Throughout her career, from the early days of learning to weld to pouring metal in her own foundry and shaping aluminum on an English wheel, Emery has savored the mechanical aspects of creating sculpture. Machines are a passion. Once, when her mother gave her a mink coat for Christmas, Emery traded it for a band saw. She identifies so completely with her art that any mechanical failure is cause for despair.
The first flowering of kinetic sculpture in the late 1950s was prematurely withered by post-Vietnam disillusionment and post-Modernism. In the mid-1960s, concerned about the value of art in a troubled and technological age, Noguchi wrote, “Where all we see is change, I like to think that sculpture may have…a special role—as an antidote to impermanence—with newness, yes, but with a quality of enduring freshness relative to that resonant void.”5 When kinetic sculpture re-emerged in the 1990s, Emery’s work was there, exemplary, evoking natural energies, and enduringly fresh.
Notes:
1 Theodor Schwenk, Sensitive Chaos: The Creation of Flowing Forms in Water and Air (London: Rudolph Steiner Press, 1965). The title derives from the 18th-century German romantic writer, Georg Philipp Friedrich von Hardenberg, who took the nom-de-plume Novalis.
2 Naum Gabo and Antoine Pevsner, “The Realistic Manifesto,” in Stephen Bann, editor, The Tradition of Constructivism (New York: Da Capo Press, 1974), p. 3. First published on August 5, 1920, to accompany an open-air art exhibition in Moscow.

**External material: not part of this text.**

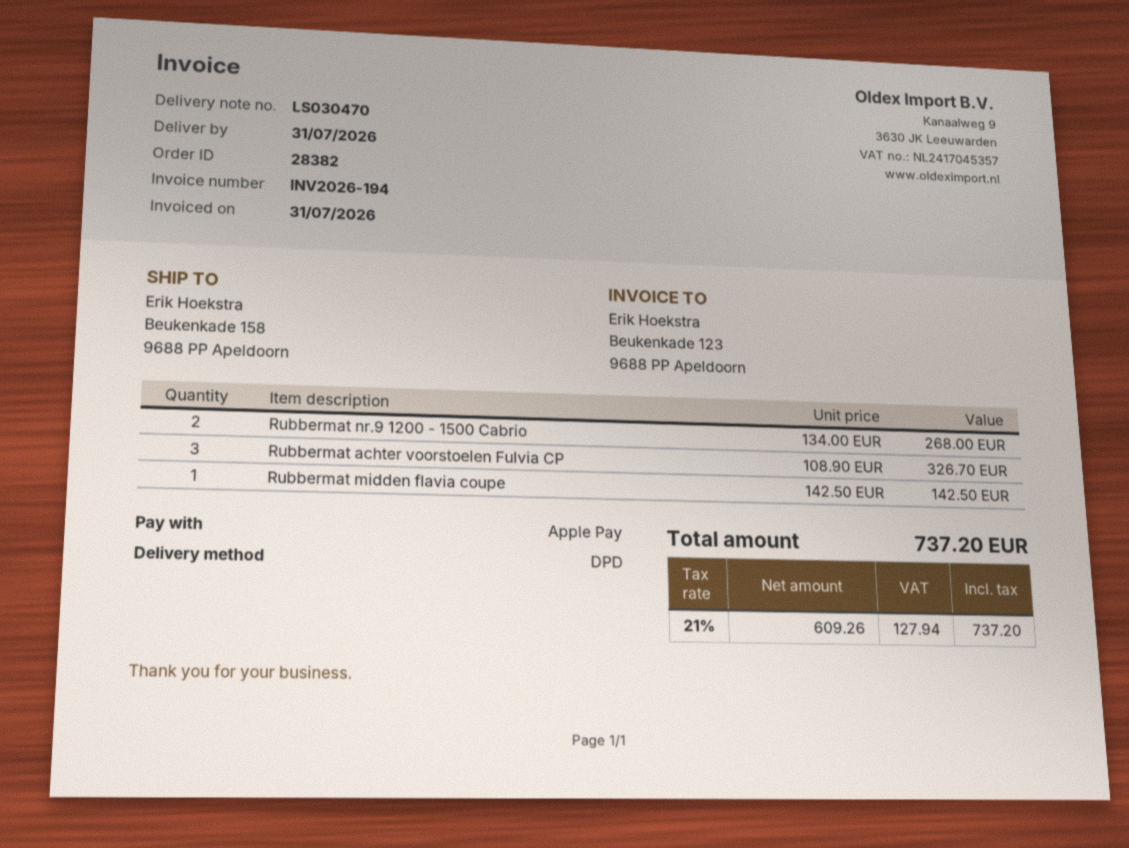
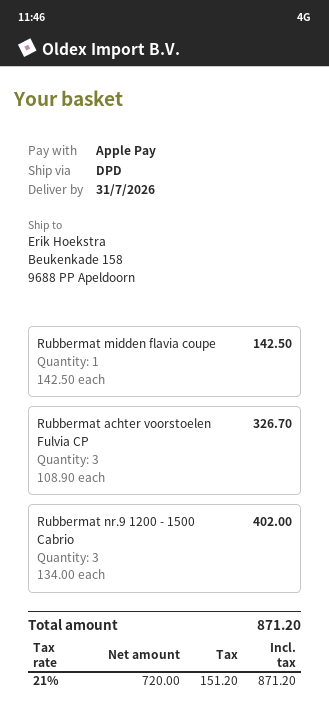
Rubbermat nr.9 1200 - 1500 Cabrio: 2 x 134.00 = 268.00 -> 3 x 134.00 = 402.00
net: 609.26 -> 720.00
tax: 21% = 127.94 -> 21% = 151.20
total: 737.20 -> 871.20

3 The case could be made that when Marcel Duchamp mounted a bicycle wheel on a stool in 1913 and sent it spinning, he created the first modern kinetic sculpture. But Duchamp’s work is in a category of its own, as much a provocative jeux d’esprit as a work of sculpture. The motor-driven, rotating sculptures using painted glass that he made in the 1920s also count as isolated experiments.
4 There is a rich body of Emery’s work not covered here that involves other kinds of movement. These theatrical installation works sometimes include robotic figures.
5 Isamu Noguchi, A Sculptor’s World (New York: Harper & Row, 1968), p. 40.